The B-1 crash happened about 2:25 p.m. in the southeastern corner of the state. The bomber was flying out of Ellsworth Air Force Base, about 100 miles to the southeast, when it went down near the Powder River military training range.
Ellsworth spokesman Sgt. Gary Padrta said the vice commander of the 28th Bomb Wing, Col. Anthony Beat, was among the victims. The others were identified as Maj. Clay Culver, Maj. Kirk Cakerice, and Capt. Gary Everett. Their ages and home towns were not available.
“It dug a trench that was between a quarter mile and a half mile long,” said Dick Wesnick, editor of The Billings Gazette, who flew over the crash site four hours after the crash.
“There’s nothing left but debris. It was destroyed,” he said. “There was no evidence of a wing, a tail, a cockpit. I don’t know if they removed anything before we got there. There was no large, identifiable piece of an aircraft.”
Brian Parker was antelope hunting about a half mile from the crash site. He said the plane had been flying low and there was no indication of trouble.
“We saw the plane fly by,” Parker said. “It came around us and went behind the ridge, and then we saw smoke and never saw it come back out.”
The B-1B Lancer, the type flown by Ellsworth’s 28th Bomb Wing, is a long-range, heavy bomber that entered Air Force service in 1985. It can carry up to 84 conventional 500-pound bombs, or an undisclosed number of nuclear weapons, and fly faster than 900 mph. It costs more than $200 million.
The Air Force said it did not know if the downed plane was carrying dummy bombs, as most do on training runs, or live bombs.
The recent spate of aviation accidents has confounded defense officials, who say they can discern no common pattern that might explain the sudden surge. Each incident has involved a different type of aircraft and different apparent causes.

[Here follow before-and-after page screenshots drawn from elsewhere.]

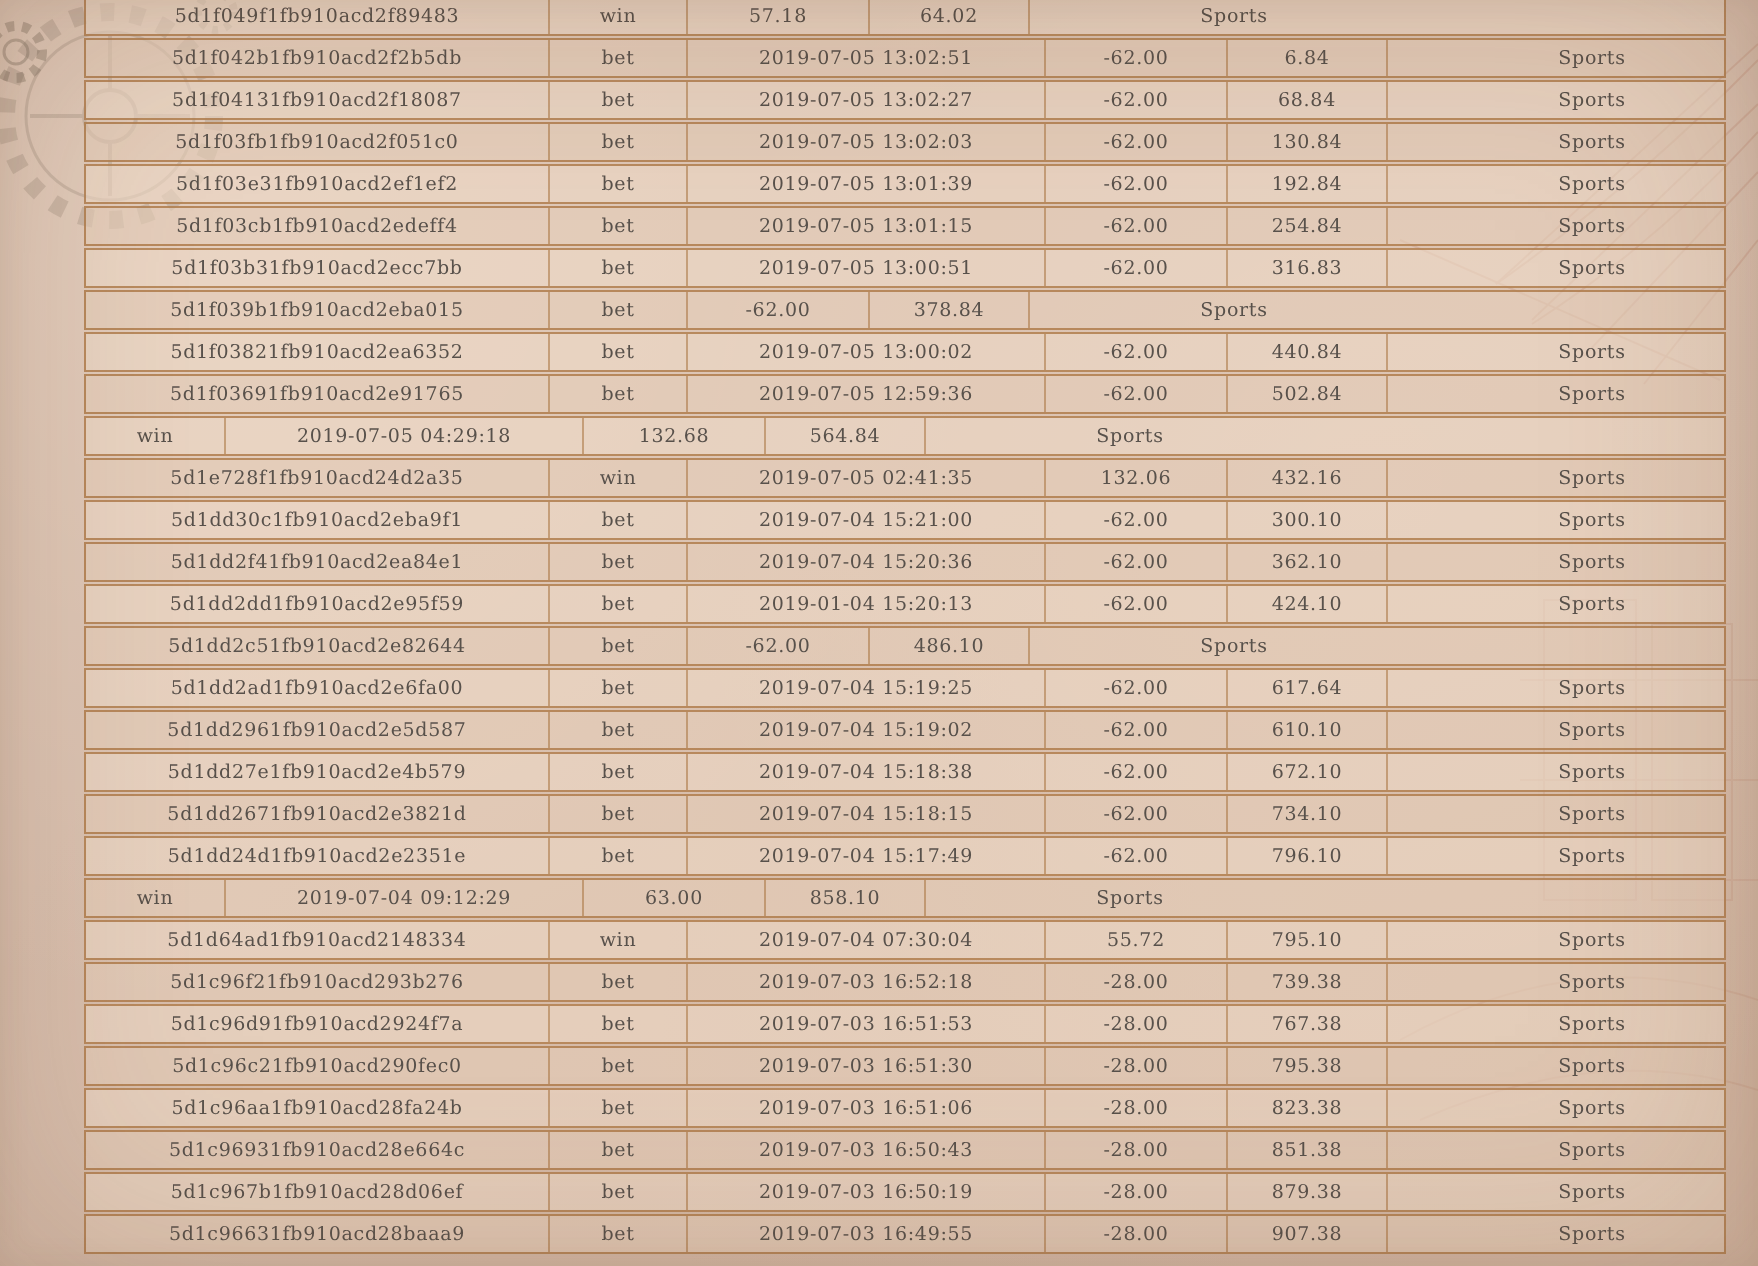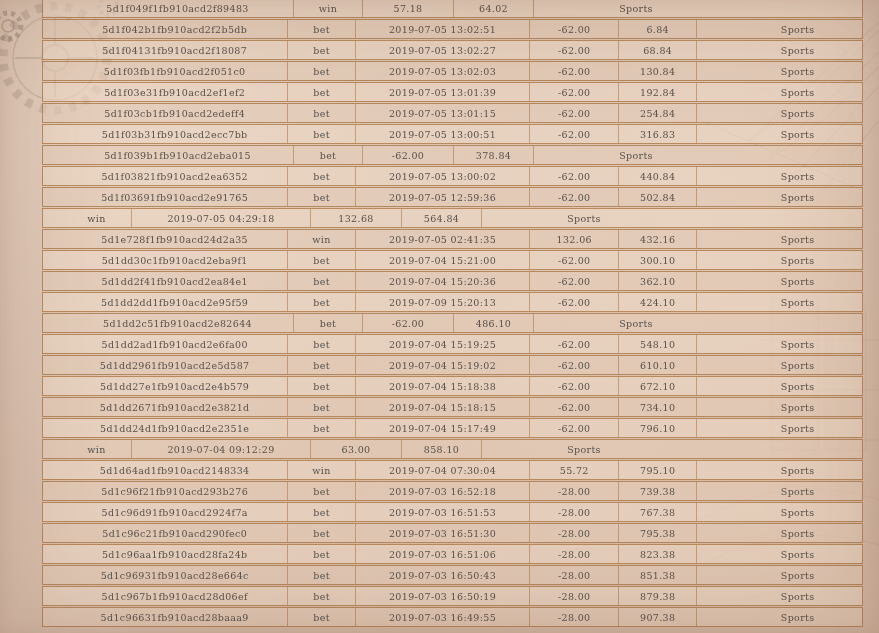--- a/index.html
+++ b/index.html
@@ -53,21 +53,21 @@
     display: flex;
     align-items: center;
     justify-content: center;
     font-size: 9.5px;
     letter-spacing: 0.35px;
     color: var(--text-color);
     border-left: 1px solid var(--border-soft);
     overflow: hidden;
     white-space: nowrap;
   }
-  .cell:first-child { border-left: none; margin-left: 19px; }
+  .cell:first-child { border-left: none; }
   .c-id       { width: 231px; }
   .c-type     { width: 69px;  }
   .c-date     { width: 179px; }
   .c-amount   { width: 91px;  }
   .c-balance  { width: 80px;  }
   .c-category { width: 169px; padding-left: 36px; }
 </style>
 </head>
 <body>
 
@@ -237,40 +237,40 @@
     <div class="cell c-type">bet</div>
     <div class="cell c-date">2019-07-04 15:20:36</div>
     <div class="cell c-amount">-62.00</div>
     <div class="cell c-balance">362.10</div>
     <div class="cell c-category">Sports</div>
   </div>
 
   <div class="row">
     <div class="cell c-id">5d1dd2dd1fb910acd2e95f59</div>
     <div class="cell c-type">bet</div>
-    <div class="cell c-date">2019-07-09 15:20:13</div>
+    <div class="cell c-date">2019-01-04 15:20:13</div>
     <div class="cell c-amount">-62.00</div>
     <div class="cell c-balance">424.10</div>
     <div class="cell c-category">Sports</div>
   </div>
 
   <div class="row">
     <div class="cell c-id">5d1dd2c51fb910acd2e82644</div>
     <div class="cell c-type">bet</div>
     <div class="cell c-amount">-62.00</div>
     <div class="cell c-balance">486.10</div>
     <div class="cell c-category">Sports</div>
   </div>
 
   <div class="row">
     <div class="cell c-id">5d1dd2ad1fb910acd2e6fa00</div>
     <div class="cell c-type">bet</div>
     <div class="cell c-date">2019-07-04 15:19:25</div>
     <div class="cell c-amount">-62.00</div>
-    <div class="cell c-balance">548.10</div>
+    <div class="cell c-balance">617.64</div>
     <div class="cell c-category">Sports</div>
   </div>
 
   <div class="row">
     <div class="cell c-id">5d1dd2961fb910acd2e5d587</div>
     <div class="cell c-type">bet</div>
     <div class="cell c-date">2019-07-04 15:19:02</div>
     <div class="cell c-amount">-62.00</div>
     <div class="cell c-balance">610.10</div>
     <div class="cell c-category">Sports</div>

Last Saturday, an Air Force C-141 transport jet with nine aboard collided with a German military jet off the coast of southern Africa as a result of what U.S. sources say was an error by a foreign air traffic controller. On Sunday, an F-117 fighter jet making low passes during an air show north of Baltimore suddenly lost pieces of its left wing and fell to the ground, erupting in flames.
A Navy F/A-18 fighter jet then dropped into the Persian Gulf, and a Marine Corps plane plunged into the swamps of North Carolina. On Tuesday night, two F-16 fighter jets from a National Guard unit collided off the New Jersey coast during a training mission.
“This has been a terrible, tragic week for our Air Force,” Gen. Richard E. Hawley, the head of the Air Combat Command, said in a statement Friday night. “On Monday, we will stop flying training and exercise missions and focus intently on what we do and how we do it. We need to determine why these incidents happened and how to prevent any more mishaps.”
MEMO: This sidebar appeared with the story: Deadly week Last Saturday - An Air Force C-141 transport plane collides with a German military plane off the coast of Africa, killing 31 people. Sunday - An Air Force F-117A stealth fighter flying at an air show near Baltimore crashes in a residential area after a piece of the plane broke off. The pilot ejected. Sunday - A U.S. Navy FA-18 crashes in the Middle Eastern country of Oman, killing the pilot. Monday - A Marine FA-18D Hornet crashes in North Carolina’s Pamlico Sound during a practice bombing run, killing the two pilots. Tuesday - Two Air National Guard F-16s collide off the coast of New Jersey; one crashed into the Atlantic, the other landed safely. The three pilots survived. Friday - Air Force B-1 bomber crashes on a training mission in southeastern Montana, killing all four crew members.